Alameda Point Memories

Appreciating the many great advantages of Alameda, and hoping to be allowed to have public use of the runway area of Alameda Point.

One of my favorite places in Alameda is Memory Lane. It began at Washington Park at the beach just at the bottom of the stairs, with a picnic provided by my grandma, brand new beach towels, a bucket and big sun hat. I walked toward the water, trying to ignore the tiny pieces of mud squishing between my toes, but kept going in order to dip my feet in the little waves. By the time I got my feet wet, I looked back at my grandma, but could only assume that the little pink dot on the steps was her. I think now that I must have been an eighth of a mile away, but a beach is a beach to a kid.

Another memorable frequent activity was riding from East to West on Central Avenue or Santa Clara. The tree-lined streets were always welcoming when returning home from the suburbs. That was in the '50s. In 2012, we still have the reassuring shaded avenues, the great parks and even more athletic fields.

When the Naval Air Station closed in 1996, some of us were very sad for many reasons. We would miss the military families; their patronage to our Alameda businesses, and, oh yeah, the tax revenue. But after I grieved for what had passed, I started driving all the way to the Main Gate of NAS, delighted to be welcome aboard in that I'd rarely been allowed inside: and exploring the area where my grandfather and father had made a decent living and had many friends. Pretty soon I went there two to four times a week -- bringing my German Shepherd to walk and run in open areas; using her path as a work-out for us; and bringing my grandson to the skate park. But the most exciting trip was going into the runway area and driving to the end for a picnic.

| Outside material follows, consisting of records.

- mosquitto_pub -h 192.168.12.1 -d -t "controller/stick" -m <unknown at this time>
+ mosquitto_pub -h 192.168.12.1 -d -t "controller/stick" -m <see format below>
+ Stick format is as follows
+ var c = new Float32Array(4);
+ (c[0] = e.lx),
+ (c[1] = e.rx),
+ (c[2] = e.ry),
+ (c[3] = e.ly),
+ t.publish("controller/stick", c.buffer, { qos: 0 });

I brought my disabled Grandma there many times in the warm weather, where we all cooled off and had snacks -- taking beautiful pictures as well.

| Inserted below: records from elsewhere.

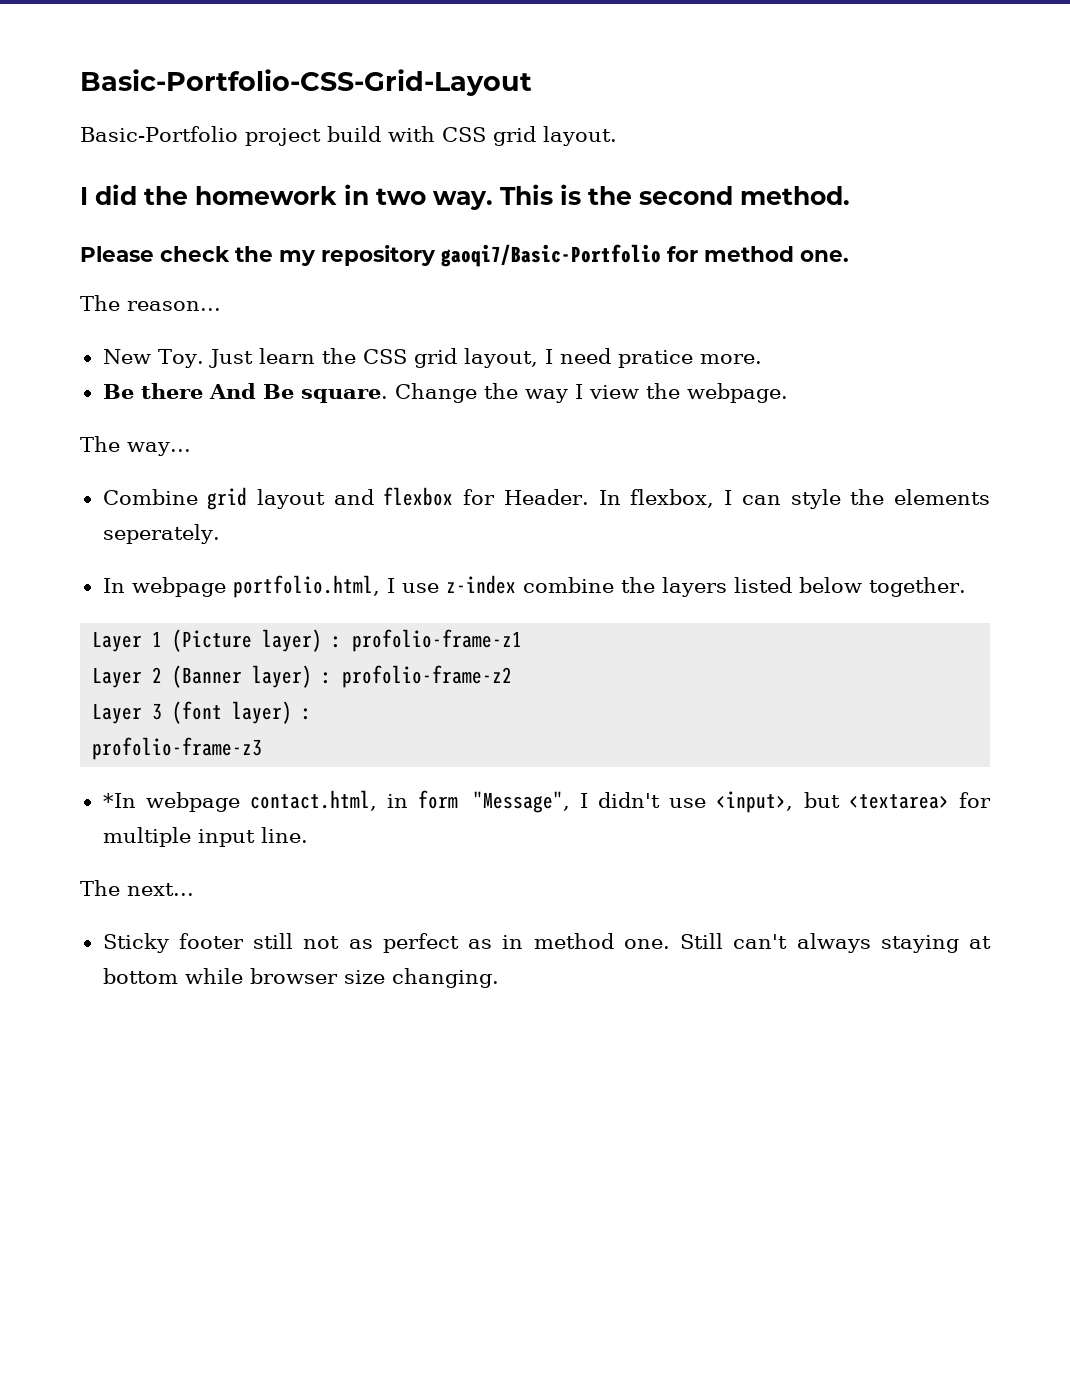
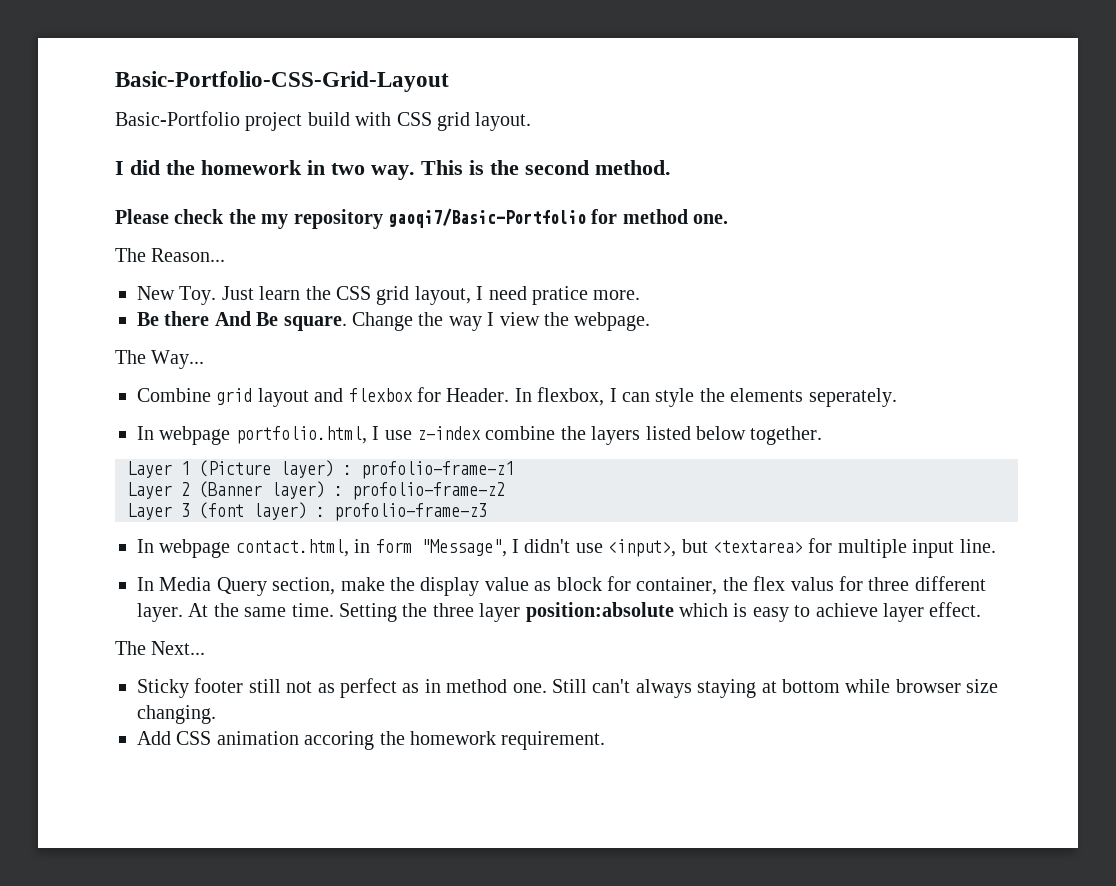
- The reason...
+ The Reason...
- The way...
+ The Way...
- Layer 3 (font layer) :
- profolio-frame-z3
+ Layer 3 (font layer) : profolio-frame-z3
- *In webpage contact.html, in form "Message", I didn't use <input>, but <textarea> for multiple input line.
+ In webpage contact.html, in form "Message", I didn't use <input>, but <textarea> for multiple input line.
- The next...
+ In Media Query section, make the display value as block for container, the flex valus for three different layer. At the same time. Setting the three layer position:absolute which is easy to achieve layer effect.
+ The Next...
+ Add CSS animation accoring the homework requirement.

Things have now changed greatly.  The privilege of wandering out to the runway is gone, due to fencing, fencing and more fencing. Everywhere you go presents fencing to prevent through traffic. I have a suspicion that the many insurance companies for the city, EBRP, the State and those leasing businesses there have required much of this fencing for risk management purposes. It's frustrating knowing that the breathtaking views from the old runways are denied the citizens of this city, who for so long respected the privacy of the 'federal uses,' are now unable to take advantage of the premier open space. How can Alamedans and the City Government get together and figure this out to everyone's benefit?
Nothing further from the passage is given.